When I first learned I had cancer, I had several concerns about how I was going to cope with my illness. Who was going to look after me? What about the medical bills? Everything happened so fast I simply had no time, & did not have the frame of mind, to sit down to think or plan. But God was faithful & good. He saw to my every need. I did not need to do anything. God did everything. God gave me what I call the 4-F’s : Faith, Family, Friends & Finance.

(1) God gave me Faith. The faith to believe that He could do the impossible.
(2) God gave me Family. My loved ones rallied around me. My mum came down to Singapore to look after me for 5 months. God even made it possible for mum to be granted a 3-year social visit permit to Singapore.
(3) God gave me Friends. Angels came to minister to my needs. These Godsend angels took turns to drive me to the hospital for my daily treatment. They cooked & delivered food to my home. They took care of me when I was warded in the hospital. One angel became my personal manager. She coordinated all my needs for prayer, transport & food, & posted them on a blog she created to keep everyone updated on my condition.
(4) God gave me Finance, the money to pay all my medical bills. It’s amazing how God settled all my medical bills in such unexpected ways. He is indeed Jehovah-Jireh, my Provider.
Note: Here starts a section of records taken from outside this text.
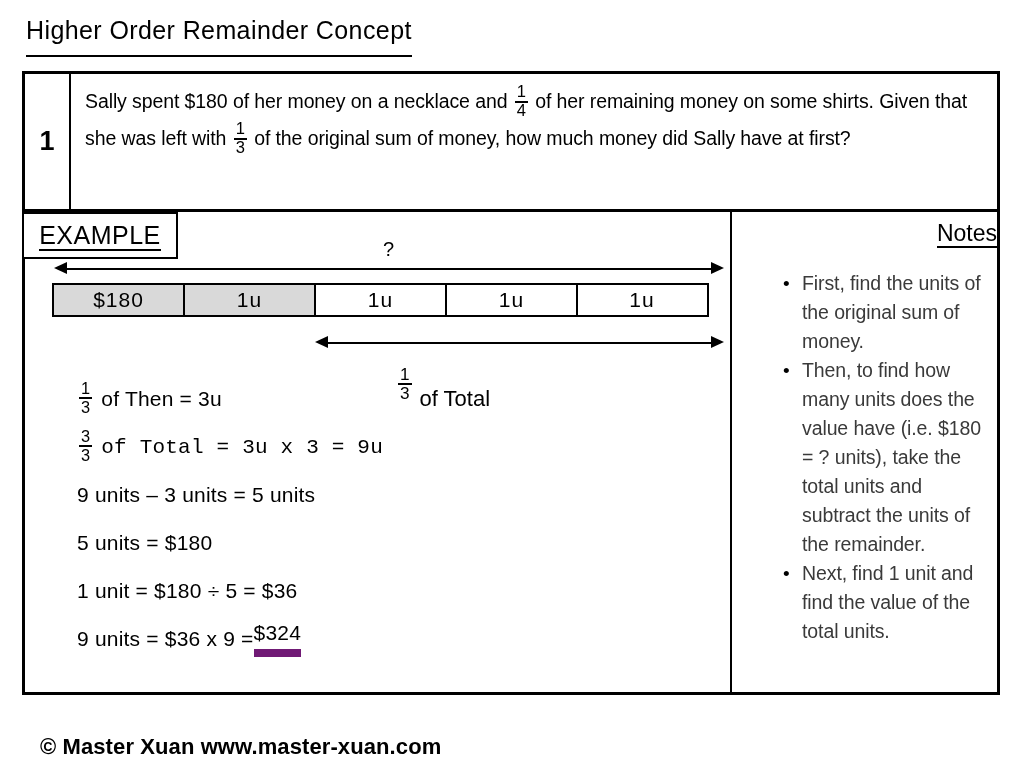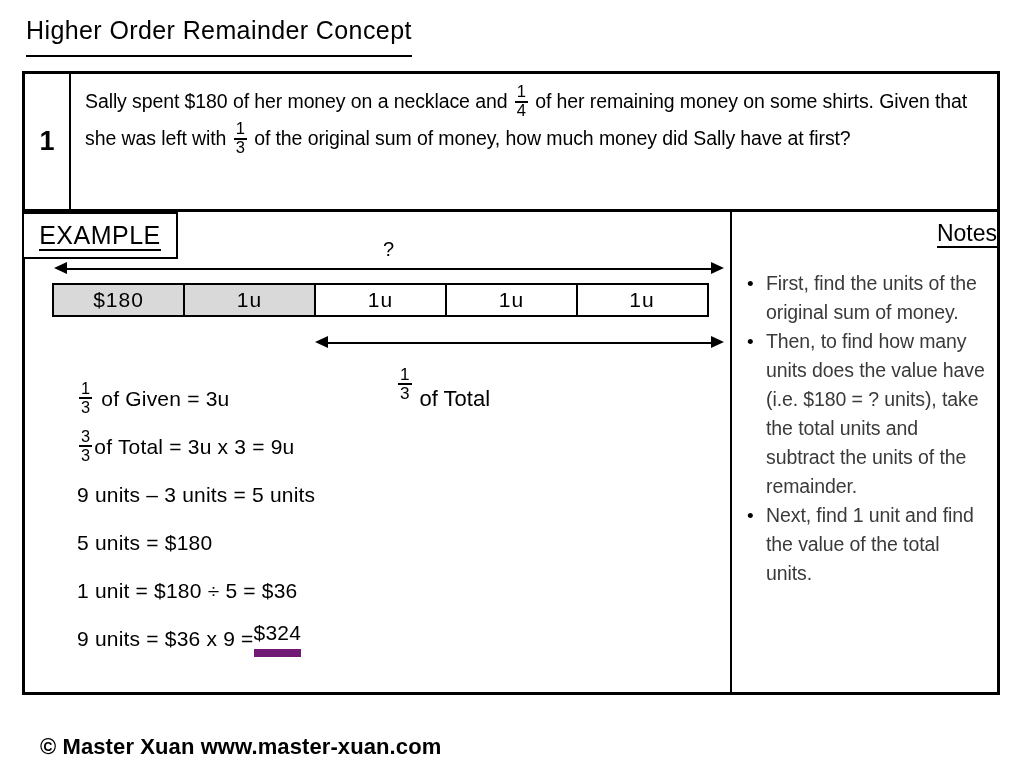--- a/index.html
+++ b/index.html
@@ -105,20 +105,21 @@
   .frac-lg .num, .frac-lg .den { font-size: 0.85em; }
 
   
   #body-row {
     position: absolute;
     left: 0;
     top: 138px;
     right: 0;
     bottom: 0;
     display: flex;
+    gap: 36px;
   }
   #example-col {
     position: relative;
     width: 707px;
     flex: 0 0 707px;
     border-right: 2px solid #000;
     box-sizing: border-box;
   }
   #notes-col {
     position: relative;
@@ -351,29 +352,29 @@
         <span style="margin-left:6px;margin-top:28px;">of Total</span>
       </div>
 
       <div id="working">
           <div class="work-line">
             <span class="frac">
               <span class="num">1</span>
               <span class="bar"></span>
               <span class="den">3</span>
             </span>
-            <span style="margin-left: 7px;">of Given = 3u</span>
+            <span style="margin-left: 7px;">of Then = 3u</span>
           </div>
           <div class="work-line">
             <span class="frac">
               <span class="num">3</span>
               <span class="bar"></span>
               <span class="den">3</span>
             </span>
-            <span style="margin-left: 0;">of Total = 3u x 3 = 9u</span>
+            <span style="margin-left: 7px; font-family: Liberation Mono, monospace;">of Total = 3u x 3 = 9u</span>
           </div>
           <div class="work-line">
             <span>9 units – 3 units = 5 units</span>
           </div>
           <div class="work-line">
             <span>5 units = $180</span>
           </div>
           <div class="work-line">
             <span>1 unit = $180 ÷ 5 = $36</span>
           </div>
It’s now 9 months after my cancer treatment. I praise God I’m recovering well. I am thankful that through this personal crisis, I got to taste God’s faithfulness & goodness, & experience God’s presence & power in my life. I might not understand why God has allowed me to suffer from cancer but I know that “in all things God works for the good of those who love Him, who have been called according to His purpose.” (Rom 8:28). I know that God in His sovereign will has a purpose in everything He does.

I am thankful to God for giving me a new lease of life. I am thankful to God that I can be alive today to see all of you. Cancer has affected & changed the way I live my life. It has brought an element of uncertainty into my life as I learn to live with the side effects of radiation each day. But no matter how uncertain my life is, I am certain of one thing, that God is sovereign & He is in control of my life.